Depuis leur âge d’or dans les années 1980 et 1990, les scènes de relooking ont elles aussi été repensées, pour s’ouvrir, au-delà des seules héroïnes, à des personnages masculins ou queer : c’est le cas dans la série Sex Education qui comporte plusieurs transformations physiques mettant en scène des garçons, y compris des garçons gays. Sous l’influence des réseaux sociaux, comme TikTok qui a développé le format « avant » / « après », « on montre beaucoup plus les scènes de beauté au cinéma, mais il n’y a plus l’aspect magique où l’héroïne est transformée, estime Valentine Pétry. On montre plutôt les dessous du rituel. » Des dessous parfois peu reluisants que dénonce le récent film d’horreur de Coralie Fargeat, The Substance.

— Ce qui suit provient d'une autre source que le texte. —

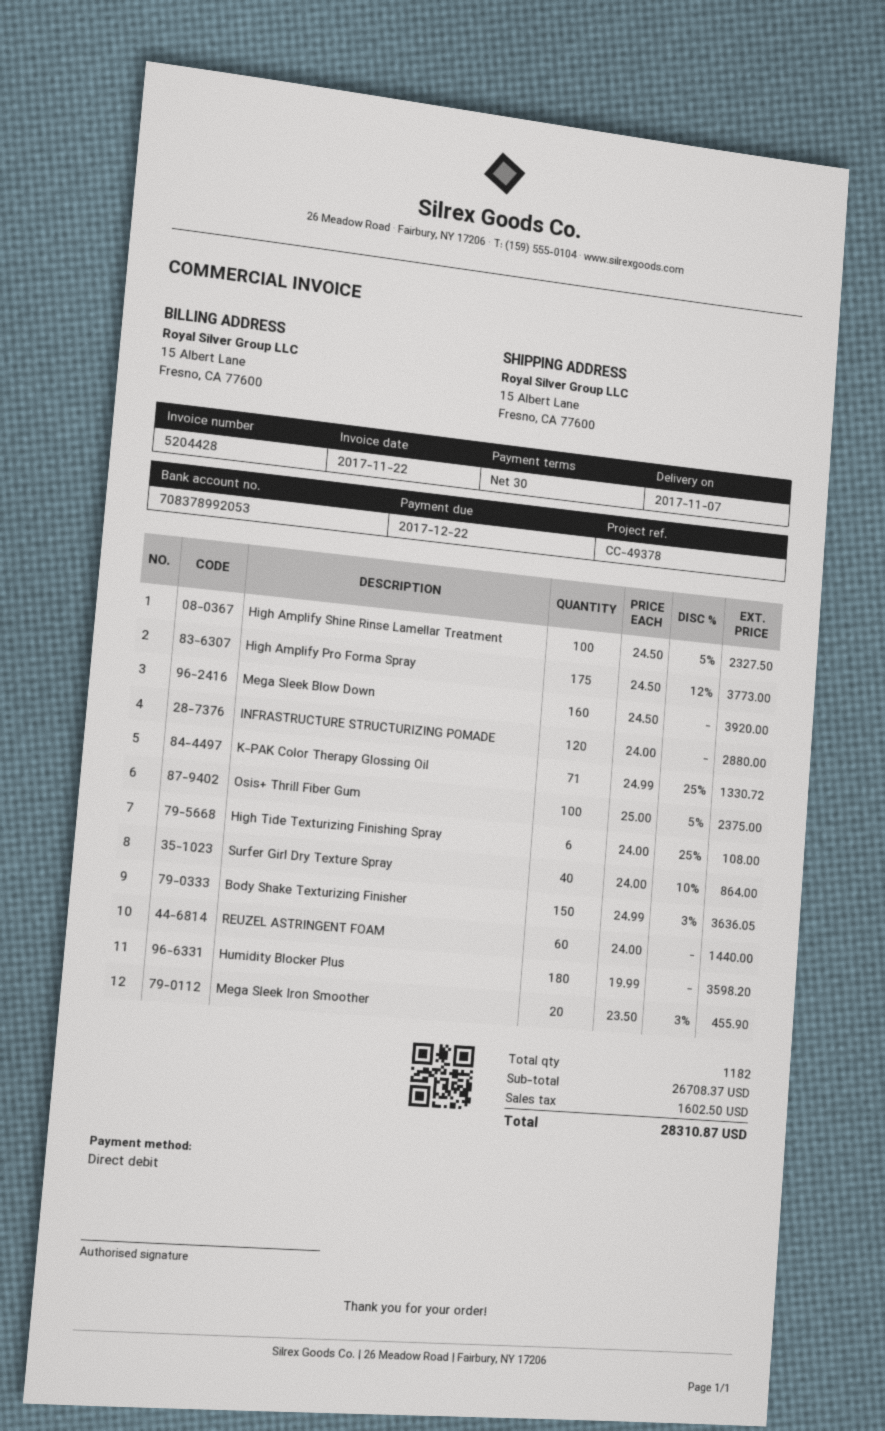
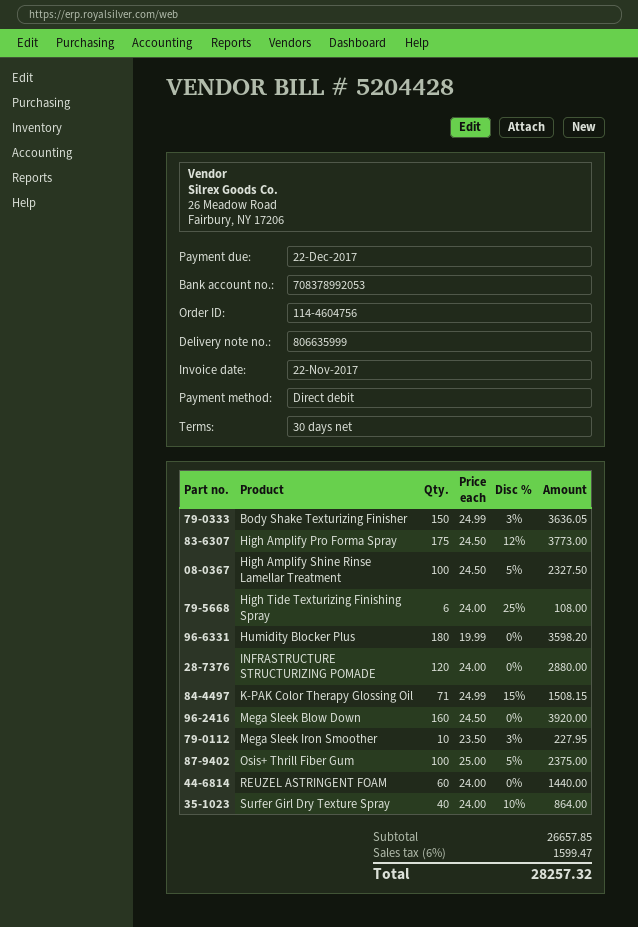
K-PAK Color Therapy Glossing Oil: 71 x 24.99 - 25% = 1330.72 -> 71 x 24.99 - 15% = 1508.15
Mega Sleek Iron Smoother: 20 x 23.50 - 3% = 455.90 -> 10 x 23.50 - 3% = 227.95
subtotal: 26708.37 -> 26657.85
tax: 1602.50 -> 1599.47
total: 28310.87 -> 28257.32

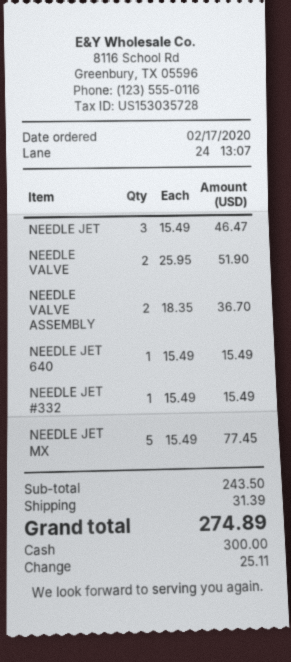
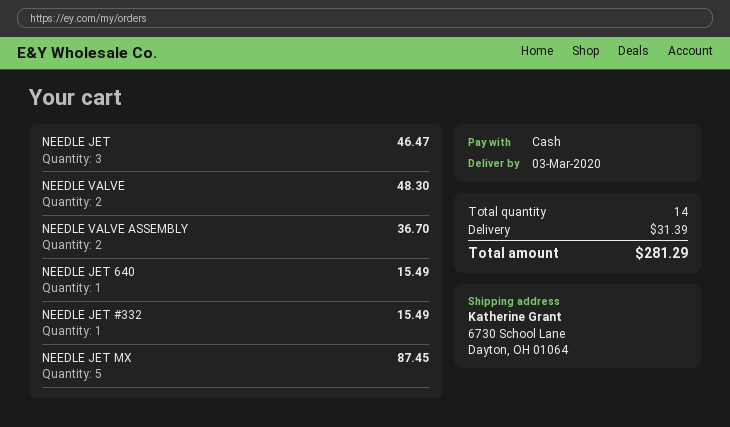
NEEDLE VALVE: 2 for 51.90 -> 2 for 48.30
NEEDLE JET MX: 5 for 77.45 -> 5 for 87.45
total: 274.89 -> 281.29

Le mouvement MeToo a notamment accompagné l’élaboration de fictions portant un regard critique sur certains automatismes de mise en scène et d’écriture : selon Hélène Breda, ces scènes permettent de réfléchir à l’artificialité des normes de genre. « Les personnages qui se font relooker sont intéressants, intelligents, gentils et ça nous ramène au fait que, dans la société, on considère que la valeur première des femmes, c’est leur attrait physique. » Les makeovers ont désormais souvent lieu de manière parodique, comme récemment dans Wicked, comédie musicale prequel du Magicien d’Oz qui en reprend tous les codes pour s’en moquer.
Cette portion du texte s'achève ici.